First time go and stay, see what it's like, it might be ok and then you can put the money you'd spend on a hotel towards a proper break. If I were you I'd suggest you get the bed with the kids in with you and dh goes on blow up bed in lounge.
Having things planned is way better than being expected to sit around doing nothing with repeats of midsummer murders on. I get bored at my in laws for this reason!

Glitteratitar · 27/07/2022 08:34

My in laws are several hours away. We visit for a weekend every couple of months, and then two weeks in the summer and half a week at Christmas.

I do find the longer stays suffocating but I just get on with it. It’s not like I see them all the time and we see my family so much more, that I don’t object to staying with them.

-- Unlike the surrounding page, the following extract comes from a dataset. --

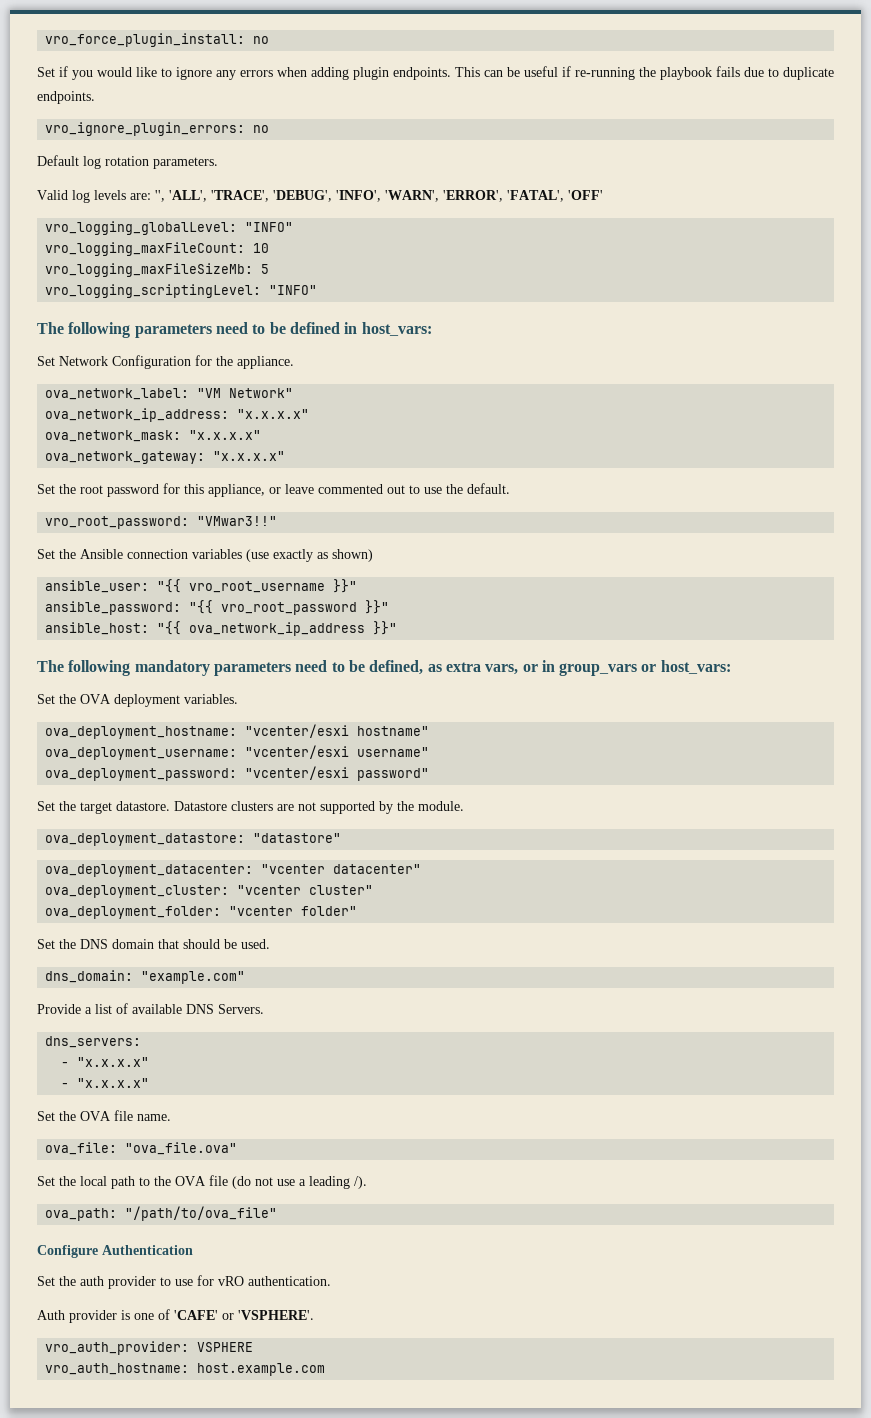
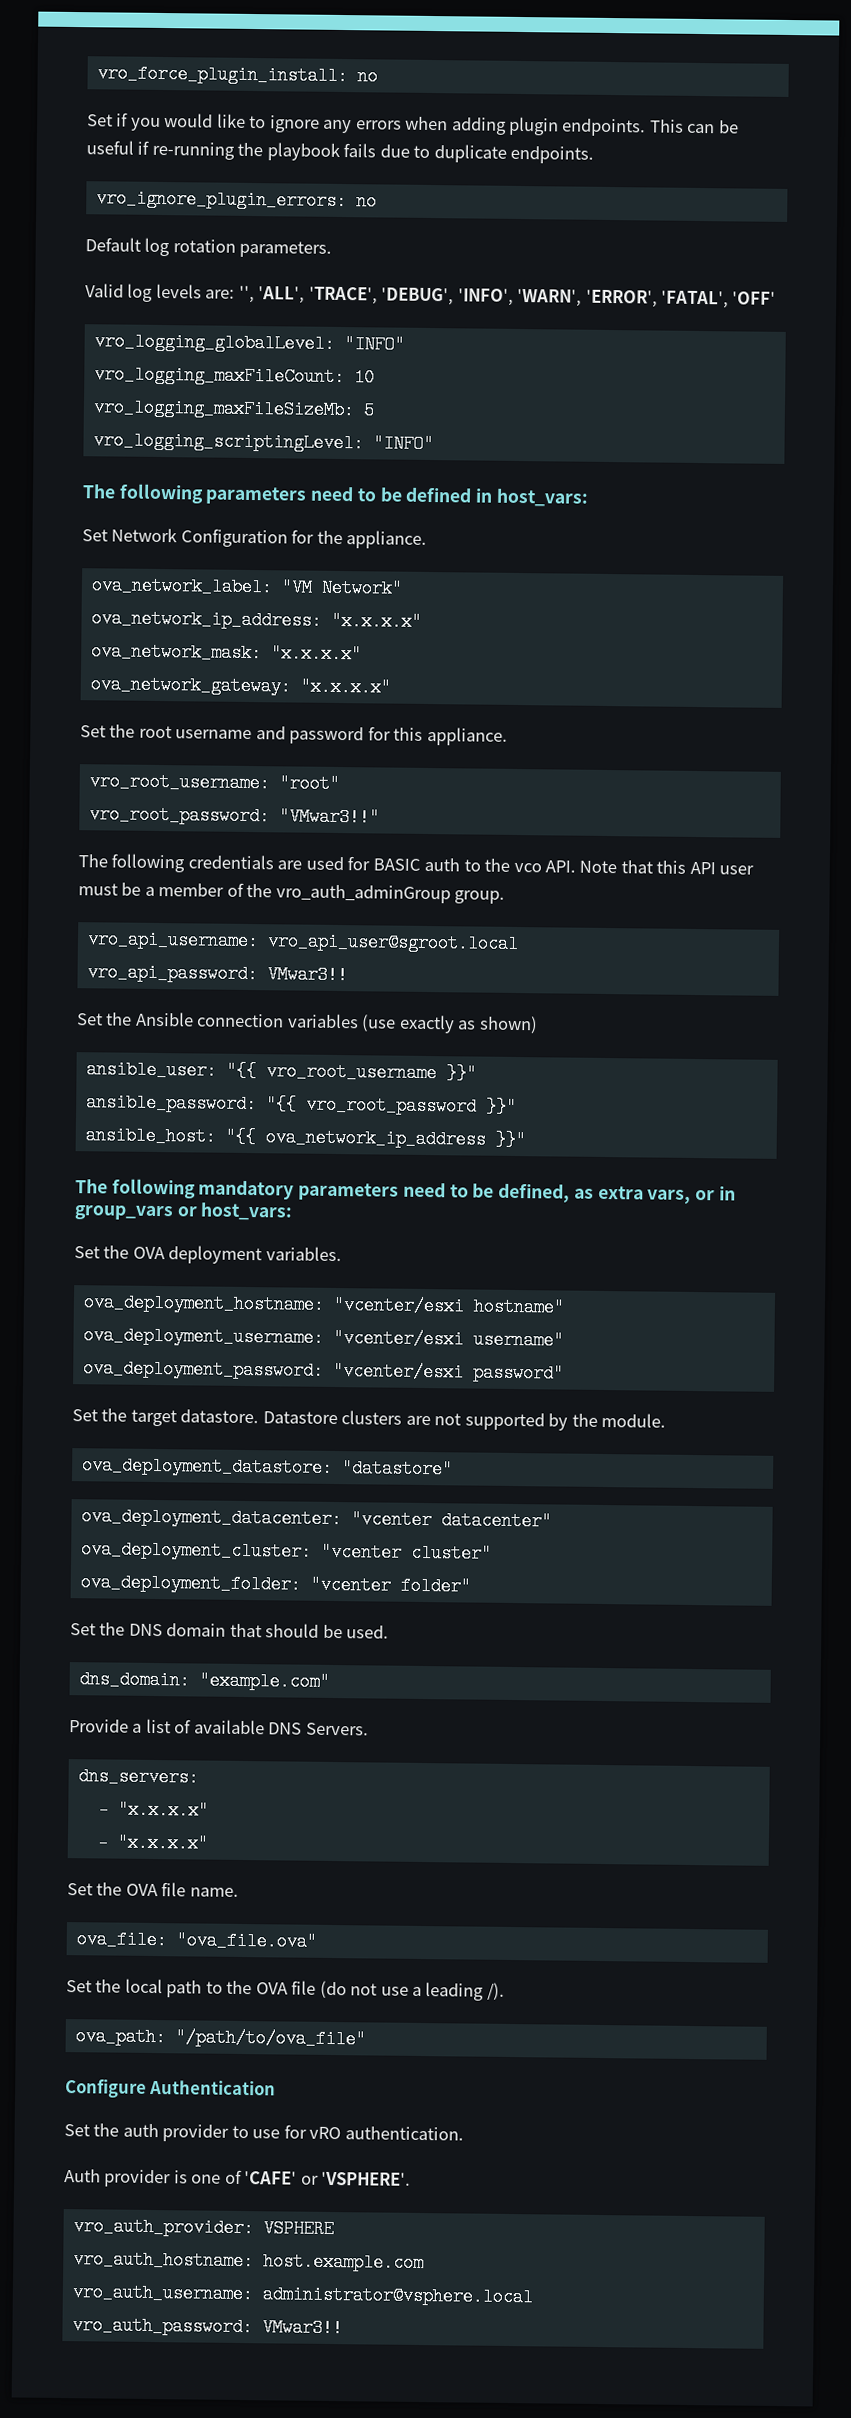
(103, 489) none -> [175,726,286,740] username and
[208,483,510,497] [45,516,278,529] appliance, or leave commented out to use the default. // vro_root_password: "VMwar3!!" -> [426,726,508,746] [88,772,340,794] [88,805,380,827] [78,853,755,875] [78,882,506,904] [86,930,519,954] [86,963,348,985] appliance. // vro_root_username: "root" // vro_root_password: "VMwar3!!" // The following credentials are used for BASIC auth to the vco API. Note that this API user must be a member of the vro_auth_adminGroup group. // vro_api_username: vro_api_user@sgroot.local // vro_api_password: VMwar3!!
(326, 1369) none -> [71,2283,533,2307] [71,2316,343,2338] // vro_auth_username: administrator@vsphere.local // vro_auth_password: VMwar3!!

underneaththeash · 27/07/2022 08:35

I'd go in the school holidays as there are fewer activities for pre-schoolers during that time and it might feel like a change of scenery. If you go this school holiday, it's a chance to just go for a couple of days as "you have things on".

Try it. It probably won't work. My MIL also has a small 2 bedroom bungalow and it was okay with one small child, but after 2 children, there was just not the space and DH ends up going with one or other of the children by himself. The times I have gone, if she has got a bit overbearing, I've popped out of a coffee - to pick stuff up, or just for a bit of a walk so that DH can spend some time with his mum.